→ **Dataset entries**
□ □ □ □

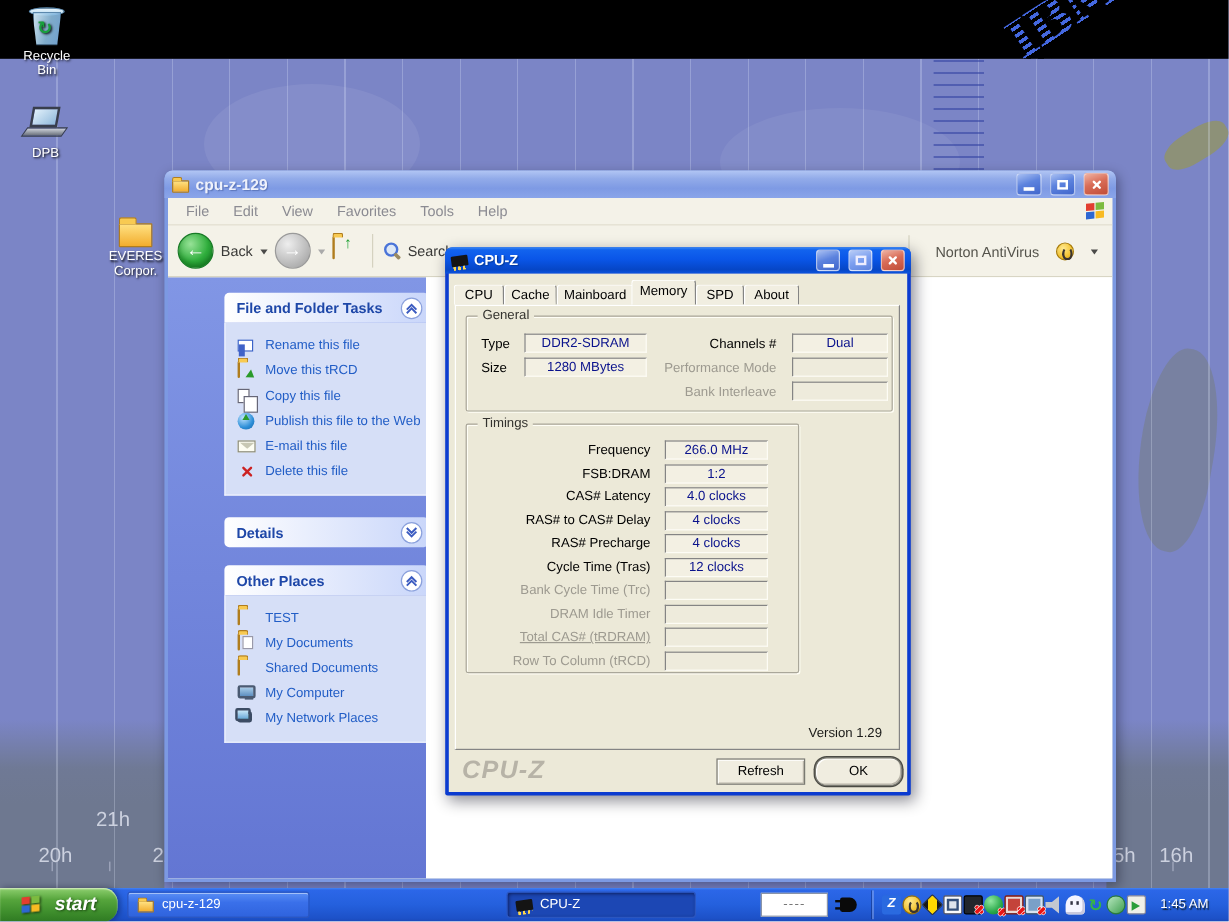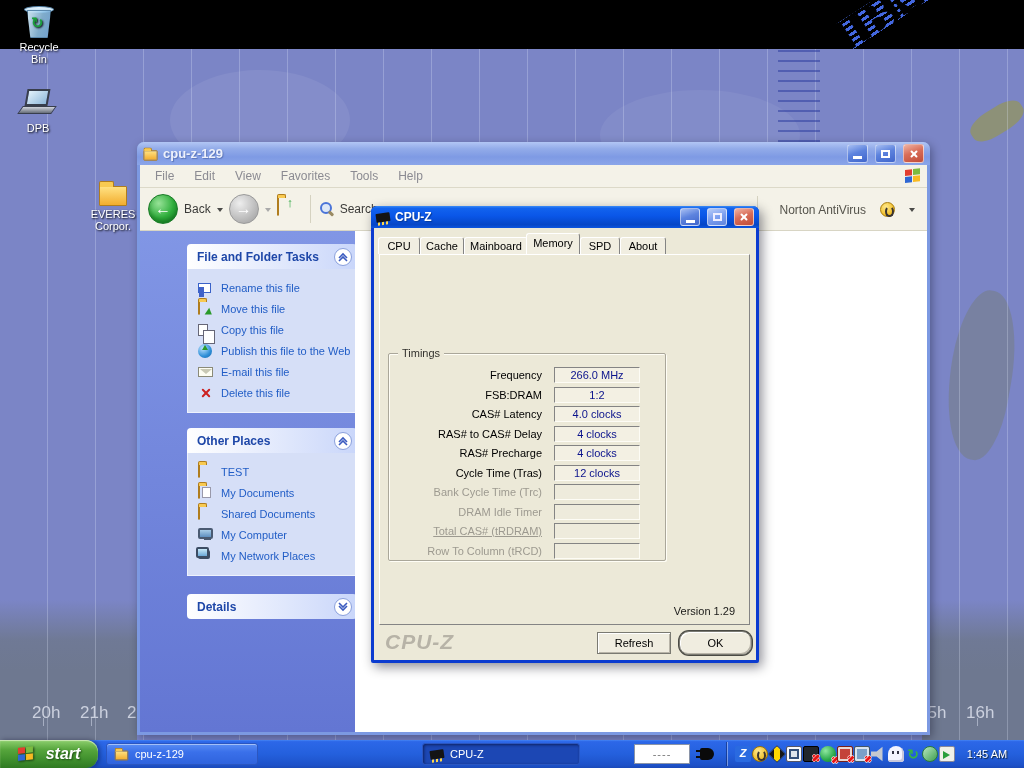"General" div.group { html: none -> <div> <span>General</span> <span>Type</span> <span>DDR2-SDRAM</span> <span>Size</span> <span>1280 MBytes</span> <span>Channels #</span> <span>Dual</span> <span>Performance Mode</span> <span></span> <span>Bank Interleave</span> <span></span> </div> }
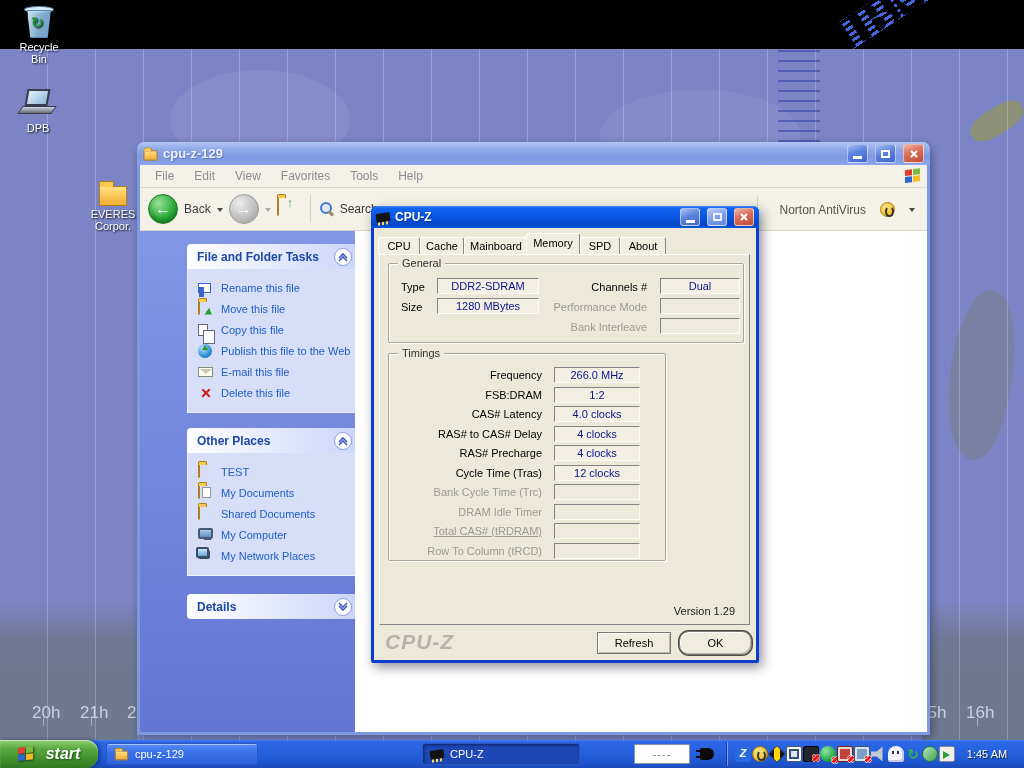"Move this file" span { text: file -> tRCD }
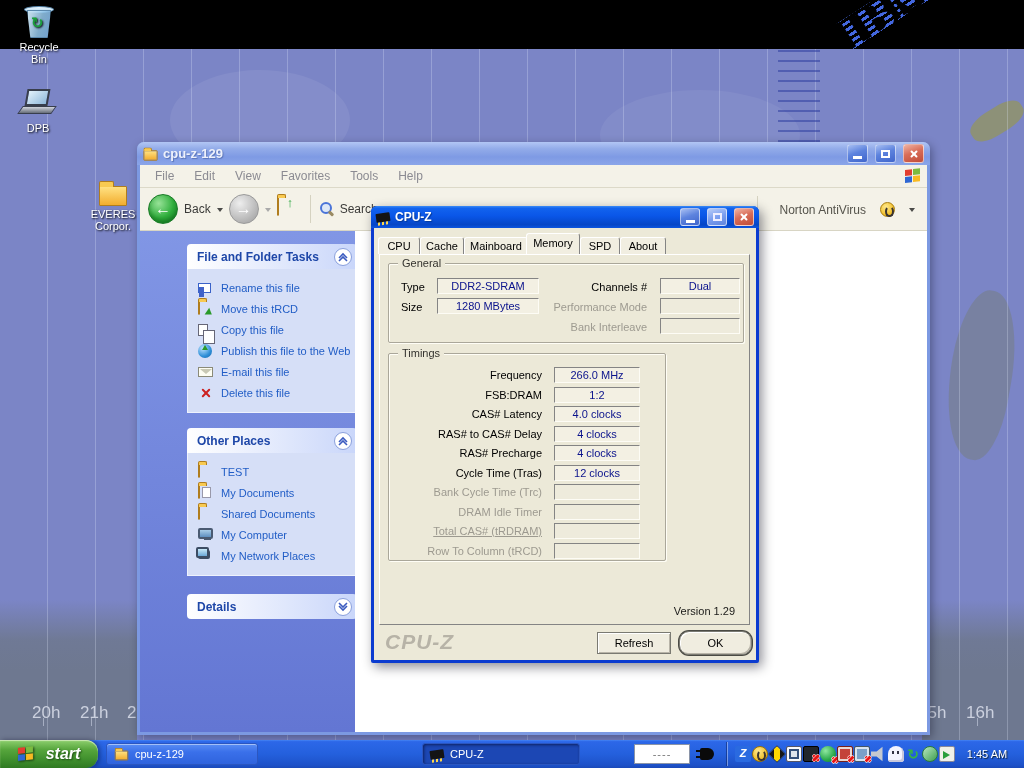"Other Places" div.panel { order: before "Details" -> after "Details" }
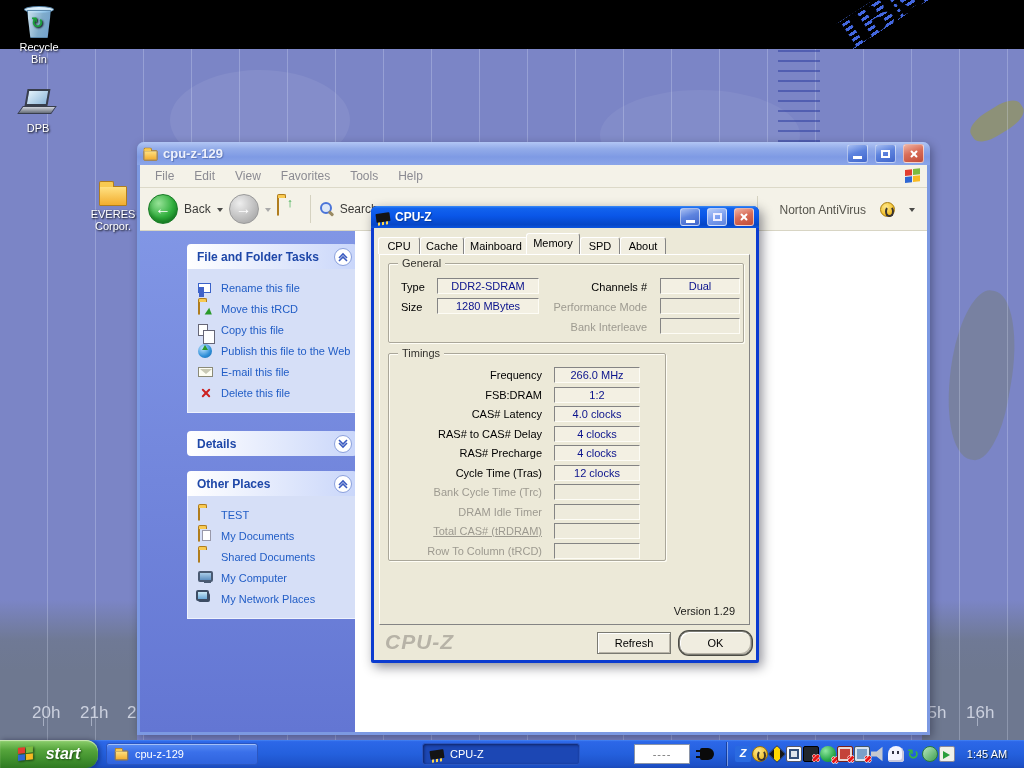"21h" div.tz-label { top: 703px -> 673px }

□ □ □ □

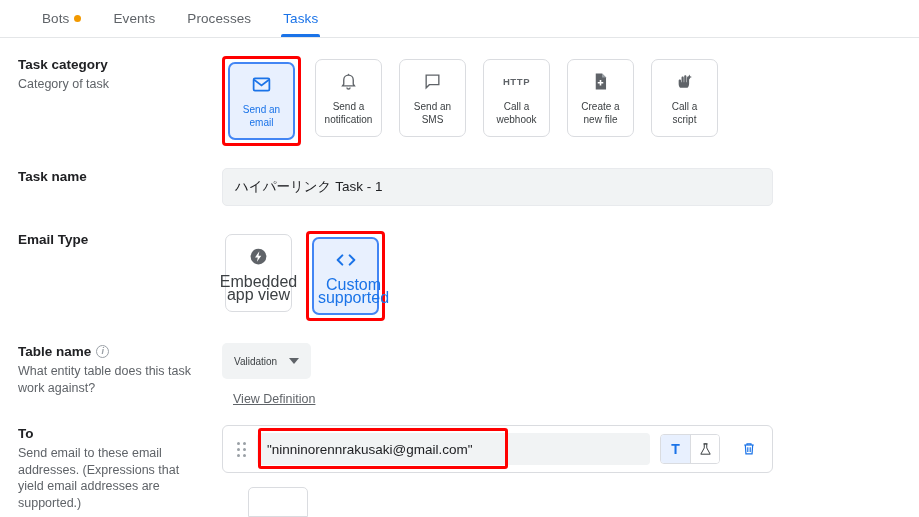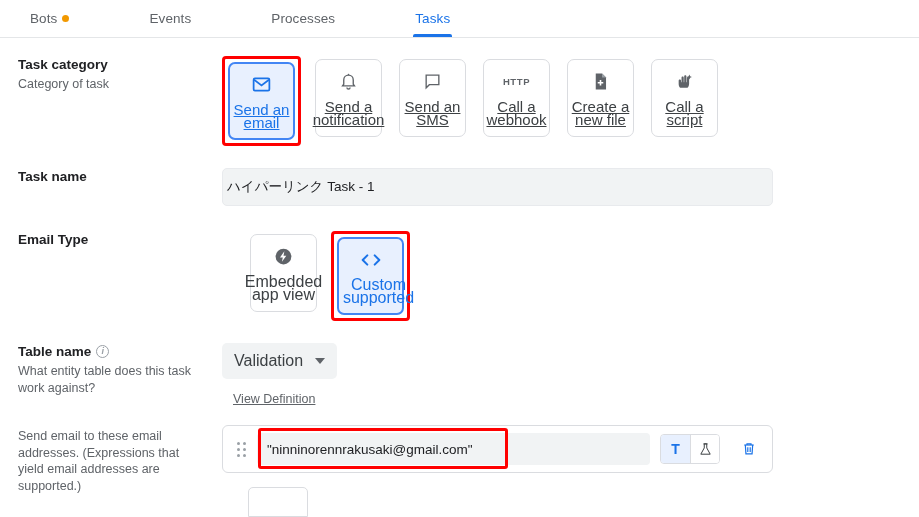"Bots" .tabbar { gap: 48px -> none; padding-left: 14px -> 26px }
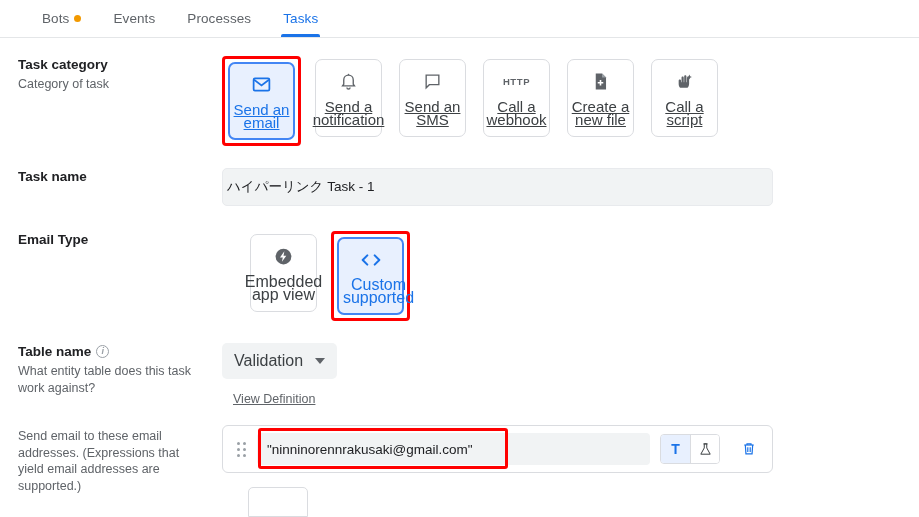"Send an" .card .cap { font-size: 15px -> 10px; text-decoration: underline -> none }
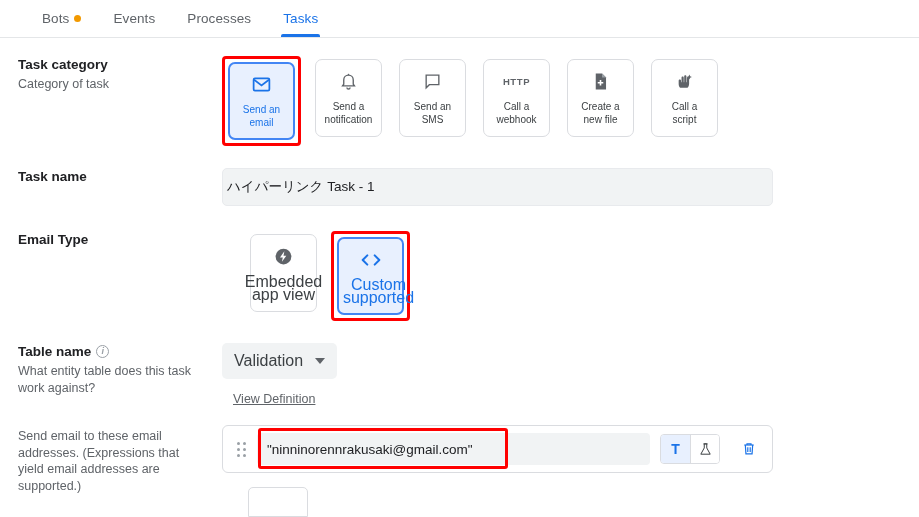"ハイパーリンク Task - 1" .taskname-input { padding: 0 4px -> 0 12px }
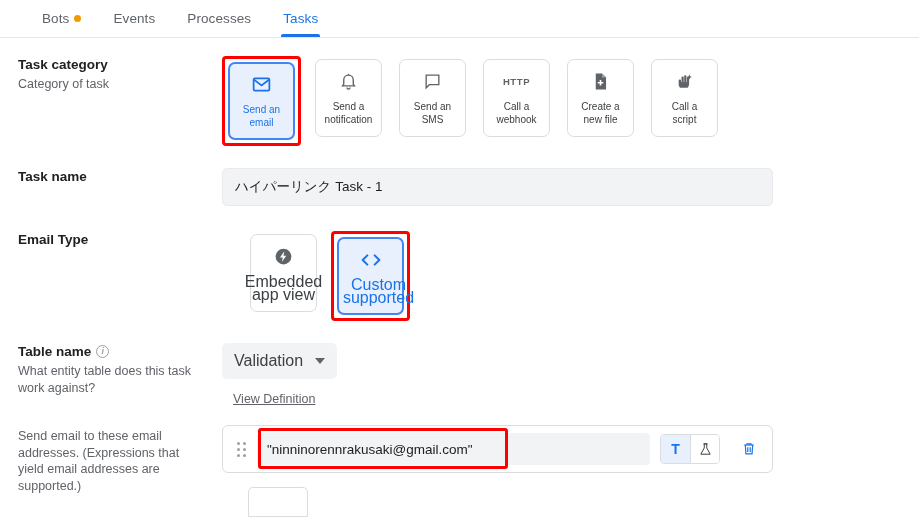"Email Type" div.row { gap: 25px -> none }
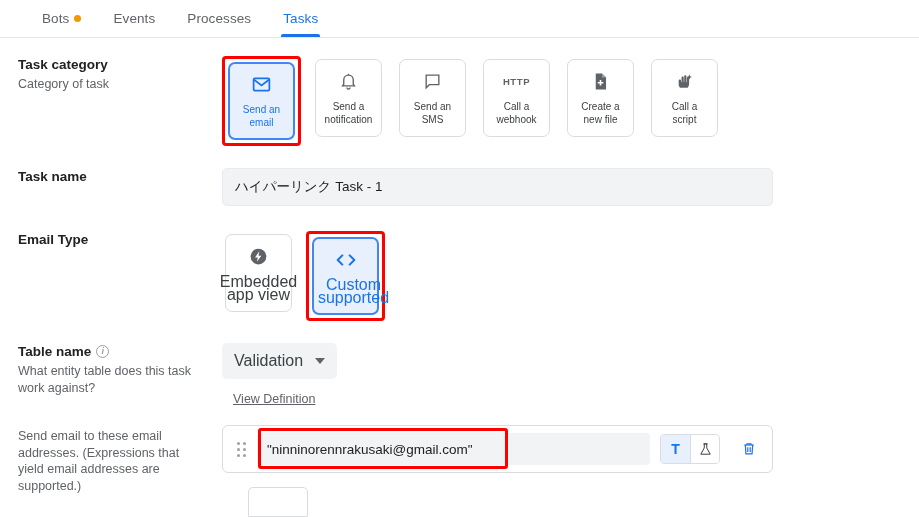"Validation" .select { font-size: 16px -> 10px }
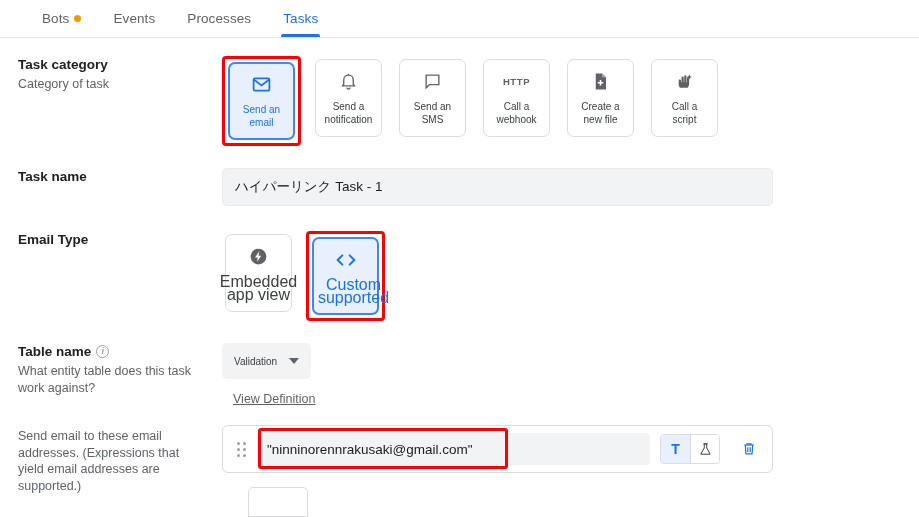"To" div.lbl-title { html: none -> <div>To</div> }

□ □ □ □

Pictures excluded, give again exactly and only the lines of the material above from the line with "font-size: 15px ->" through the line with "none -> <div>To</div>".

"Send an" .card .cap { font-size: 15px -> 10px; text-decoration: underline -> none }
"ハイパーリンク Task - 1" .taskname-input { padding: 0 4px -> 0 12px }
"Email Type" div.row { gap: 25px -> none }
"Validation" .select { font-size: 16px -> 10px }
"To" div.lbl-title { html: none -> <div>To</div> }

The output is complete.